Often, for such discrete random variables, one must have to calculate different expected values of the form

${\rm E} \big [ F(X)\big ] =\hspace{-0.3cm} \sum_{x \hspace{0.05cm}\in \hspace{0.05cm}\hspace{-0.03cm} {\rm supp} (P_X)} \hspace{-0.1cm} P_{X}(x) \cdot F(x).$

Here, denote:

$P_X(X)$ denotes the probability mass function of the discrete random variable $X$ .
The "support" of $P_X$ includes all those realisations $x$ of the random variable $X$ with non-vanishing probability.
Formally, this can be written as

${\rm supp} (P_X) = \{ x: \hspace{0.25cm}x \in X \hspace{0.15cm}\underline{\rm and} \hspace{0.15cm} P_X(x) \ne 0 \} \hspace{0.05cm}.$

$F(X)$ is an (arbitrary) real-valued function that can be specified in the entire domain of definition of the random variable $X$ .

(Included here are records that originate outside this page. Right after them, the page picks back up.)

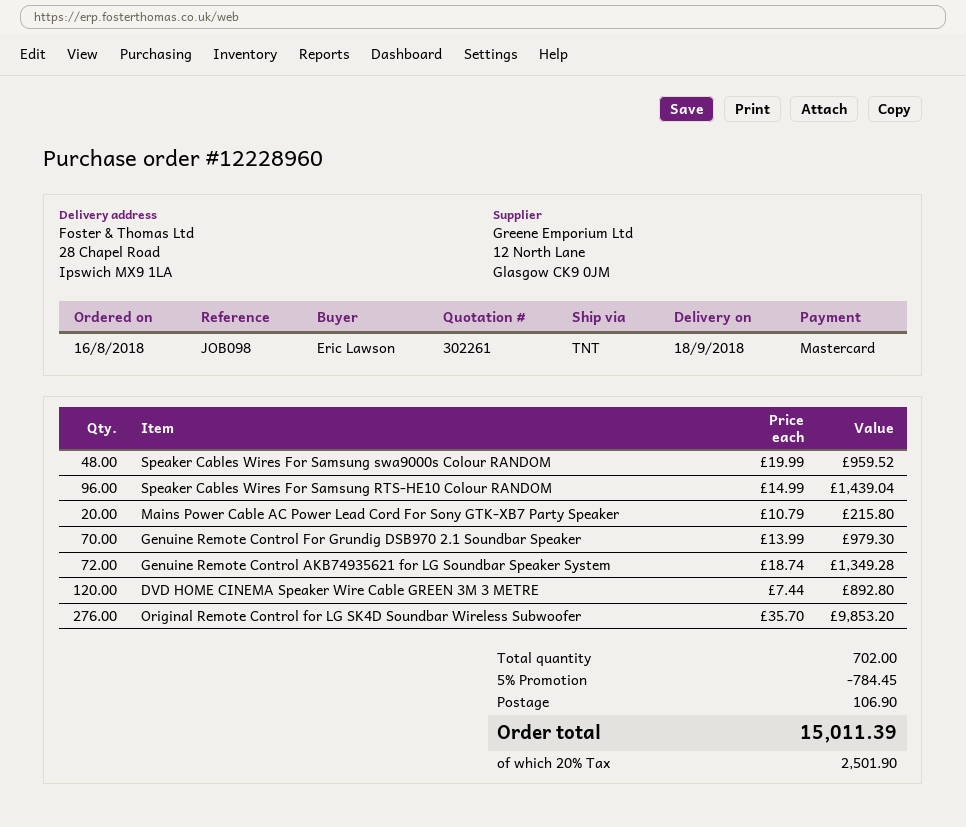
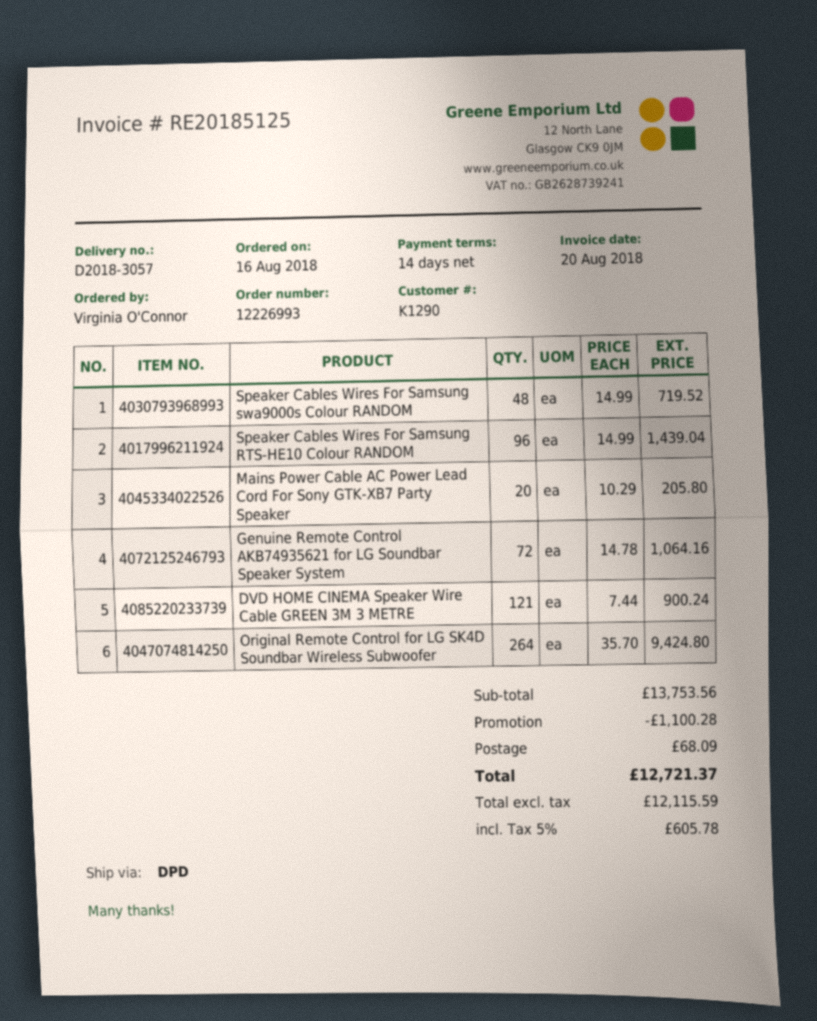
order number: 12228960 -> 12226993
ordered by: Eric Lawson -> Virginia O'Connor
shipping method: TNT -> DPD
Speaker Cables Wires For Samsung swa9000s Colour RANDOM: 48 x 19.99 = 959.52 -> 48 x 14.99 = 719.52
Mains Power Cable AC Power Lead Cord For Sony GTK-XB7 Party Speaker: 20 x 10.79 = 215.80 -> 20 x 10.29 = 205.80
Genuine Remote Control For Grundig DSB970 2.1 Soundbar Speaker: 70 x 13.99 = 979.30 -> none
Genuine Remote Control AKB74935621 for LG Soundbar Speaker System: 72 x 18.74 = 1349.28 -> 72 x 14.78 = 1064.16
DVD HOME CINEMA Speaker Wire Cable GREEN 3M 3 METRE: 120 x 7.44 = 892.80 -> 121 x 7.44 = 900.24
Original Remote Control for LG SK4D Soundbar Wireless Subwoofer: 276 x 35.70 = 9853.20 -> 264 x 35.70 = 9424.80
discount: 784.45 -> 1100.28
shipping: 106.90 -> 68.09
tax: 20% = 2501.90 -> 5% = 605.78
total: 15011.39 -> 12721.37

In the task, the expected values for various functions $F(X)$ are to be calculated, among others for

$F(X)= 1/P_X(X)$ ,
$F(X)= P_X(X)$ ,
$F(X)= - \log_2 \ P_X(X)$ .

Hints:

The exercise belongs to the chapter Some preliminary remarks on two-dimensional random variables.
The two one-dimensional probability mass functions $P_X(X)$ and $P_Y(Y)$ result from the presented 2D–PMF $P_{XY}(X,\ Y)$ , as will be shown in Exercise 3.2Z.
The binary probability mass functions $P_U(U)$ and $P_V(V)$ are obtained according to the modulo operations $U = X \hspace{0.1cm}\text{mod} \hspace{0.1cm}2$ and $V = Y \hspace{0.1cm}\text{mod} \hspace{0.1cm} 2$ .

Questions

${\rm E}\big[1/P_X(X)\big] \ = \$

${\rm E}\big[1/P_{\hspace{0.04cm}Y}(\hspace{0.02cm}Y\hspace{0.02cm})\big] \ = \$

${\rm E}\big[P_X(X)\big] \ = \$

${\rm E}\big[P_Y(Y)\big] \ = \$

${\rm E}\big[P_Y(X)\big] \ = \$

${\rm E}\big[P_X(Y)\big] \ = \$

	${\rm E}\big[- \log_2 \ P_U(U)\big]$ gives the entropy of the random variable $U$ .
	${\rm E}\big[- \log_2 \ P_V(V)\big]$ gives the entropy of the random variable $V$ .
	${\rm E}\big[- \log_2 \ P_V(U)\big]$ gives the entropy of the random variable $V$ .

Solution

(1) In general, the following applies to the expected value of the function

$F(X)$ with respect to the random variable

$X$ :

${\rm E} \left [ F(X)\right ] = \hspace{-0.4cm} \sum_{x \hspace{0.05cm}\in \hspace{0.05cm} {\rm supp} (P_X)} \hspace{-0.2cm} P_{X}(x) \cdot F(x) \hspace{0.05cm}.$

In the present example, $X = \{0,\ 1,\ 2,\ 3\}$ and $P_X(X) = \big [1/2, \ 1/8, \ 0, \ 3/8\big ]$ .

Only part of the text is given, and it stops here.